The Daily Prophet tabloid newspaper is shown to be an instrument of manipulation and control over the wizard population that deliberately censors the real news (that is, Voldemort's return). Its journalists are characterised as gossip-hungry and more interested in creating controversy and writing best-selling, unauthorised biographies of well-known wizards than reporting the facts. The audience recognises and relates to these aspects of real life, and our emotional investment in the novels' fantasy world is reinforced.
Similarly, J.K. Rowling's use of familiar political ideas and terms is merely a means to express the novels' thematic concerns (that is, acceptance versus fear of death and dying), and by incorporating aspects of real life political conflict, she imbues the story with a sense of realism.
There's a lot of dramatic power in the kind of defiant language and political action that Rowling depicts. Rowling repeatedly uses strong, political language and imagery that has plenty of inherited power from previous, recognised social use, which makes it effective in a literary sense.
Things happen in the world of Harry Potter that we all recognise — a repressive, authoritarian government takes control, curfews are enforced on citizens, squads of organised thugs patrol the streets, torture is used as a legitimate tool of repression, "Mudbloods" (wizards with non-magical parentage) are forced to register themselves with the Ministry and are systematically discriminated against. Students and other citizens begin to organise against the repression. Leaders of the resistance (and their families) disappear or are imprisoned in a last-bid attempt at demoralisation and extermination, and a tide of resentment rises within the population.

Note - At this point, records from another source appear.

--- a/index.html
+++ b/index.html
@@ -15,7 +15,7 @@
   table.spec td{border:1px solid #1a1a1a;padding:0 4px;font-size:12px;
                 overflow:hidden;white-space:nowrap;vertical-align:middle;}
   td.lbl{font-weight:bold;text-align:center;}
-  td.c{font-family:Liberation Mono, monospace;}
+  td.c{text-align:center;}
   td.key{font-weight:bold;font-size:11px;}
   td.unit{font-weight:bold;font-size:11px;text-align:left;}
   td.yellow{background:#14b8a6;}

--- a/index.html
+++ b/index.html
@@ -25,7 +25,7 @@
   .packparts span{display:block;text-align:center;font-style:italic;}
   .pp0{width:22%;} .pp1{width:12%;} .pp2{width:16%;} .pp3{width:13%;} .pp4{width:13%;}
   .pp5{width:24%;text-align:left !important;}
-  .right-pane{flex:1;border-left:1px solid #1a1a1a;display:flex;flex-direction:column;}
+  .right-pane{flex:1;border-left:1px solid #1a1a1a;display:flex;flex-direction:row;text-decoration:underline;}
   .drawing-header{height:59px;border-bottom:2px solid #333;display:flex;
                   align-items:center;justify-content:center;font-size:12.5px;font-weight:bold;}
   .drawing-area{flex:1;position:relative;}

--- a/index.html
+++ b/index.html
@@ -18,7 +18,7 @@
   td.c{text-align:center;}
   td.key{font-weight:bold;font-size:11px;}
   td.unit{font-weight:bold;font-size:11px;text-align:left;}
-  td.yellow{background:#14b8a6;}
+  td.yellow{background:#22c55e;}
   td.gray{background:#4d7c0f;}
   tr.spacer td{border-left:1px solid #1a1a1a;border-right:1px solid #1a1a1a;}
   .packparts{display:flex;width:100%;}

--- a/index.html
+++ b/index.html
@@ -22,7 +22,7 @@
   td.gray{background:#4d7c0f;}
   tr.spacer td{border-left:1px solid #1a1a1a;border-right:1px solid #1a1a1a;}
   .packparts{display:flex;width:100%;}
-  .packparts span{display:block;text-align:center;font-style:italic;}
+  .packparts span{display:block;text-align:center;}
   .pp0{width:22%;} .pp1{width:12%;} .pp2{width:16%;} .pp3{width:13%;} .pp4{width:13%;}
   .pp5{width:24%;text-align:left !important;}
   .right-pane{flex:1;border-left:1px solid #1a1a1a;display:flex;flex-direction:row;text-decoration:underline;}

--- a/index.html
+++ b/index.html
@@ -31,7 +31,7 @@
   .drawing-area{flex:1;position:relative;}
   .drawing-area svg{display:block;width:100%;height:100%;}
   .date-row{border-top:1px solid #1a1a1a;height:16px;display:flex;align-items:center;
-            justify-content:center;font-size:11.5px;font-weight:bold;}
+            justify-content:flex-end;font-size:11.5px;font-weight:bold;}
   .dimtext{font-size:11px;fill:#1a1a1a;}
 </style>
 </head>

At the climax of Deathly Hallows, political language and battle imagery combine with magical ideas. The war between fear and love, good and evil, and left and right comes to its terrible, inescapable culmination. The entire wizard community is forced to re-evaluate its loyalties and beliefs. The statues and suits of armour of Hogwarts march in formation, the giants, massive spiders and centaurs of the Forbidden Forest are stirred from their placid isolation and the result is breathtaking.
When, in the face of the Dark Lord himself, famously timid Neville defiantly screams "Dumbledore's Army!" to the triumphant cheers of his loyal, militant wizard-troops, and when Professor McGonagall cries, "If any of you attempt to sabotage our resistance, or take up arms against us within this castle, then we duel to kill", we, the audience, respond with an inflamed sense of justice and defiance.

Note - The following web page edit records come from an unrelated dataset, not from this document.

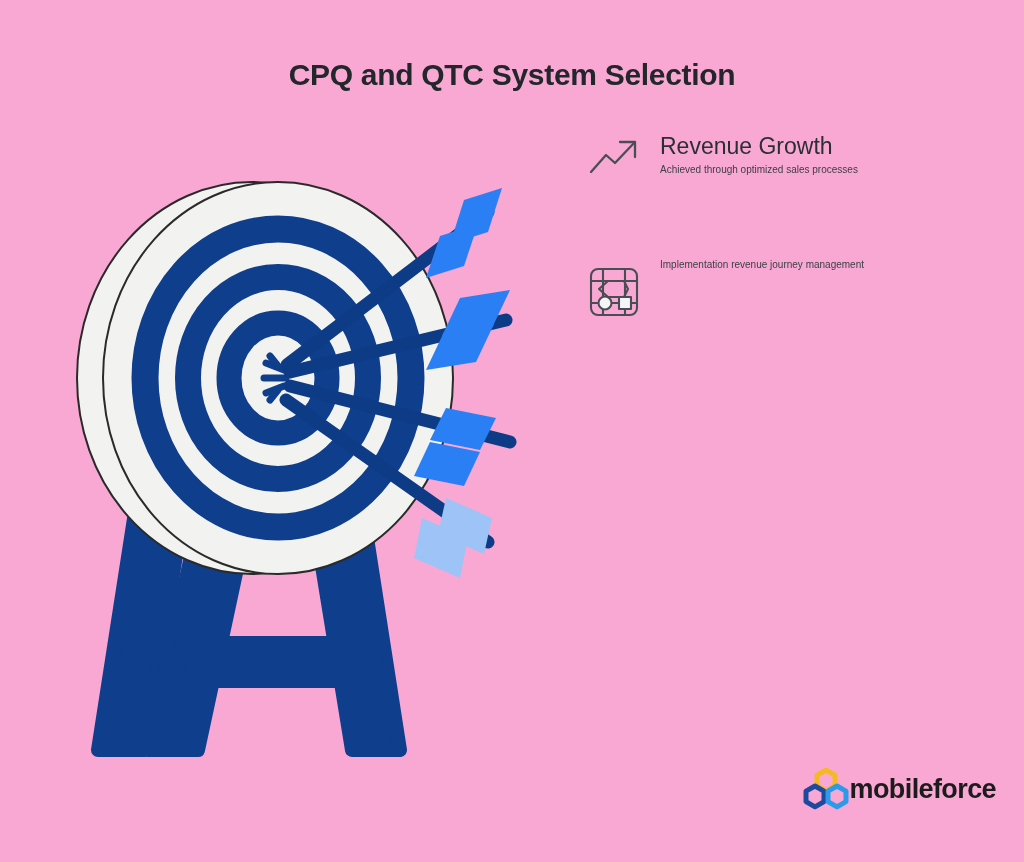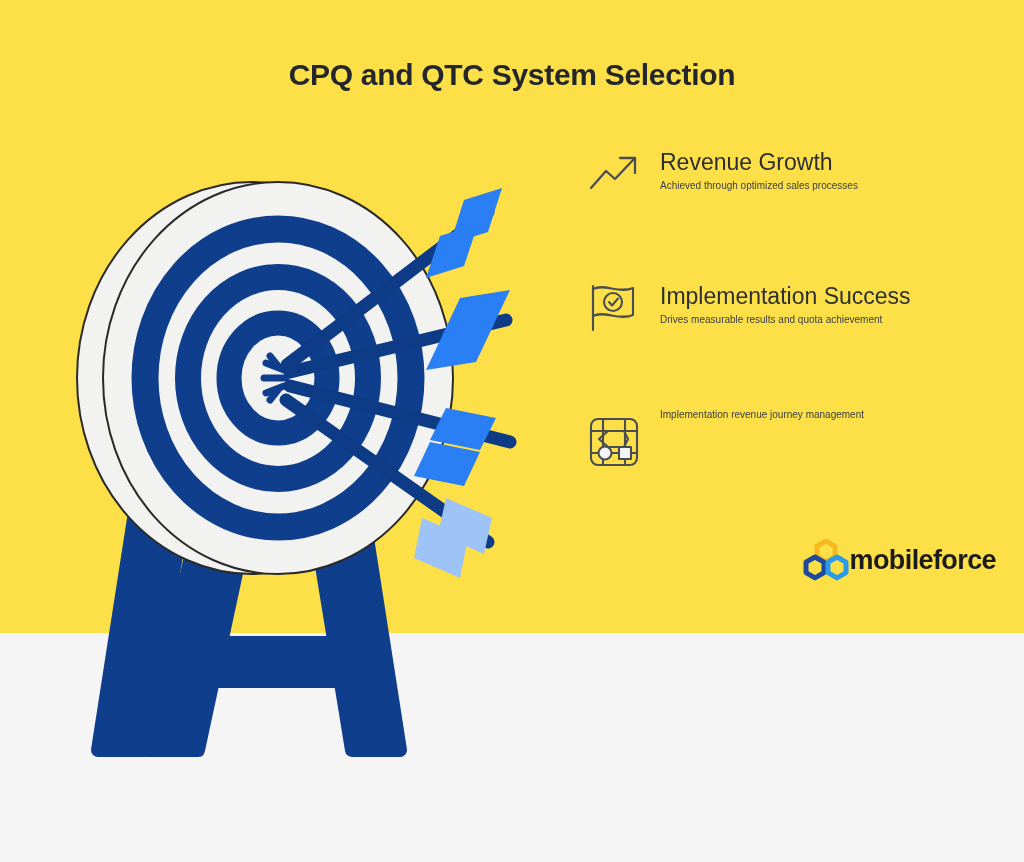--- a/index.html
+++ b/index.html
@@ -17,8 +17,8 @@
   #infographic {
     position: relative;
     width: 1024px;
-    height: 633px;
-    background: #fde047;
+    height: 862px;
+    background: #f9a8d4;
   }
   
   .title {

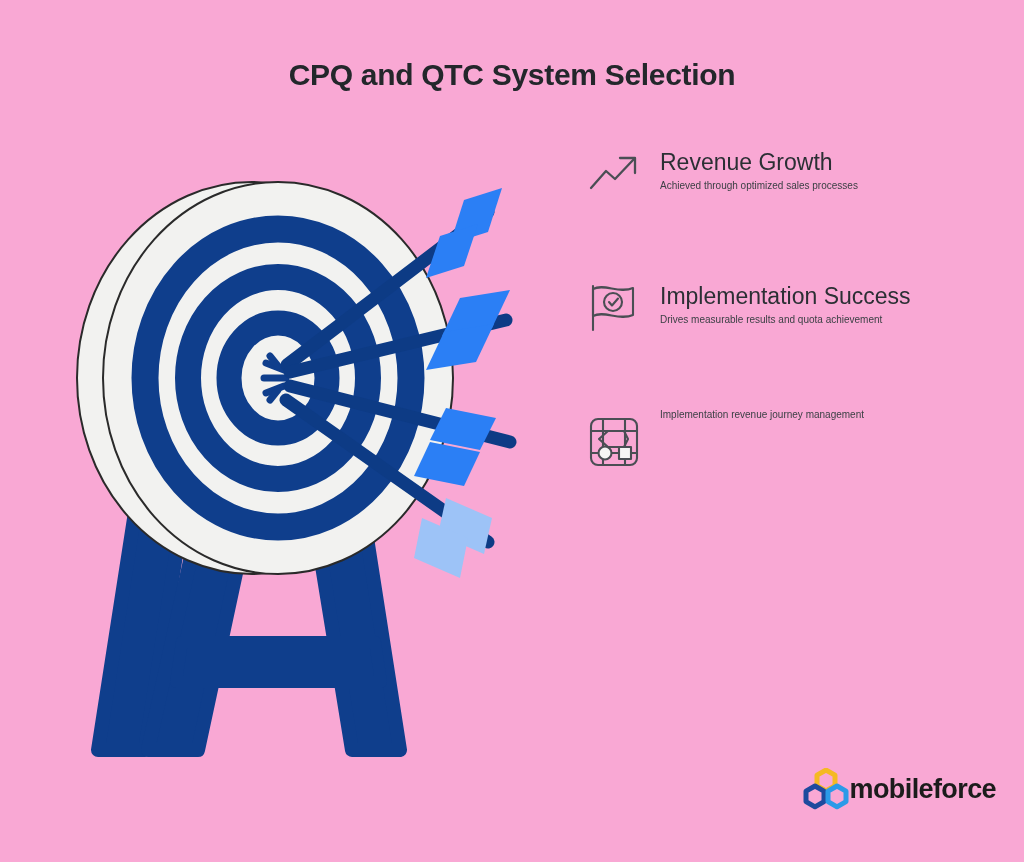--- a/index.html
+++ b/index.html
@@ -45,7 +45,7 @@
   .features {
     position: absolute;
     left: 586px;
-    top: 140px;
+    top: 124px;
     width: 400px;
   }
   .feature {

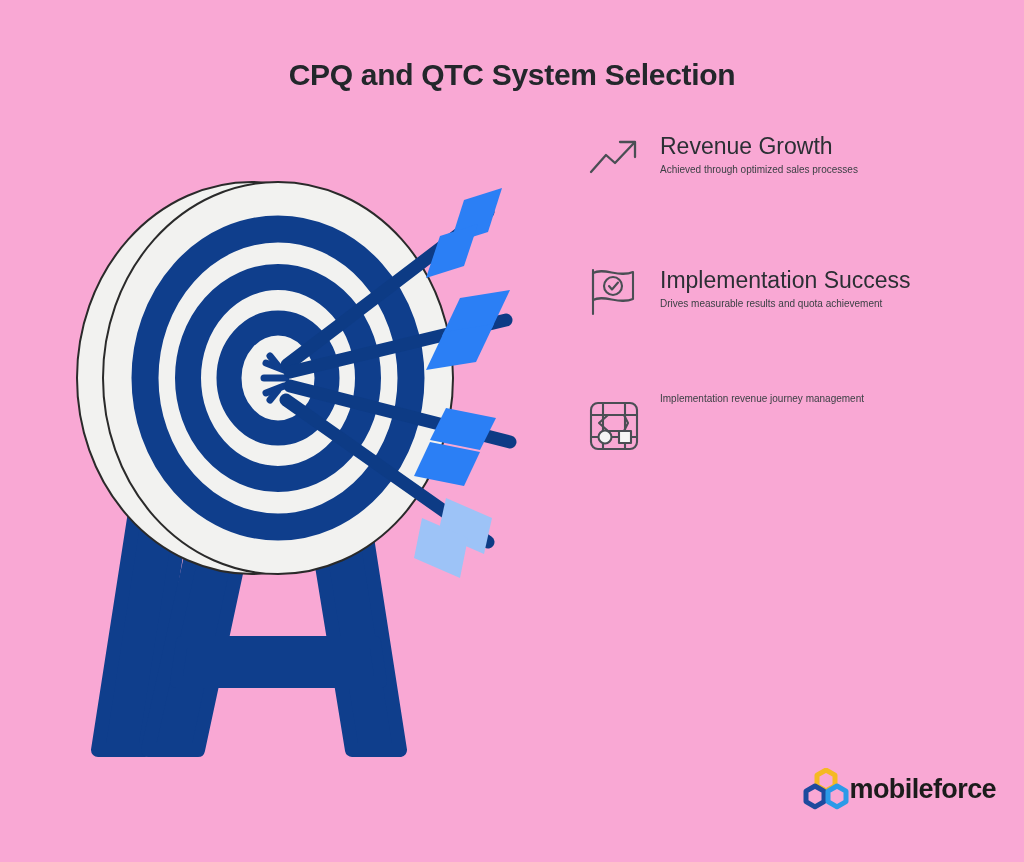--- a/index.html
+++ b/index.html
@@ -181,18 +181,6 @@
       <div class="feature-desc">Achieved through optimized sales processes</div>
     </div>
 
-    <div class="feature">
-      <svg class="feature-icon" viewBox="0 0 56 56">
-        <g fill="none" stroke="#4a4e54" stroke-width="2.1" stroke-linecap="round" stroke-linejoin="round">
-          <path d="M 7 6 L 7 50"></path>
-          <path d="M 7 9 C 18 3, 33 14, 47 8 L 47 35 C 33 41, 18 30, 7 36 Z"></path>
-          <circle cx="27" cy="22" r="9"></circle>
-          <path d="M 23 22 L 26 25.5 L 32 18.5"></path>
-        </g>
-      </svg>
-      <div class="feature-title">Implementation Success</div>
-      <div class="feature-desc">Drives measurable results and quota achievement</div>
-    </div>
 
     <div class="feature">
       <svg class="feature-icon" viewBox="0 0 56 56">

The use of left-wing imagery and language is not unique to the Harry Potter series. Look at the tagline for the June 2007 film Transformers — "Their war, our world". The capitalist media often co-opt the language of the left in order to capitalise on the genuine, progressive sentiments of the public, and the realm of culture (for example, novels and film) is no exception to this.
By necessity, Deathly Hallows is the most moral book of the Harry Potter series. Harry completes his internal journey from boy to man, from mere mortal to honoured and glorious leader. In this depiction however, Rowling undermines her own left rhetoric by characterising Potter as the one true leader, upon whom the destiny and harmony of the wizarding world rests.
Harry learns many moral lessons about right and wrong, and is both damaged and fortified by his experiences and losses in battle in Deathly Hallows. Perhaps the moral message of the book, of life beyond death, of meaning beyond the embodied, and Harry's ultimate lesson is encapsulated in Professor McGonagall's response to the question, where do all the vanished objects go? "Into non-being, which is to say everything", he says. The political content of Rowling's works, though still powerful, is secondary to this message.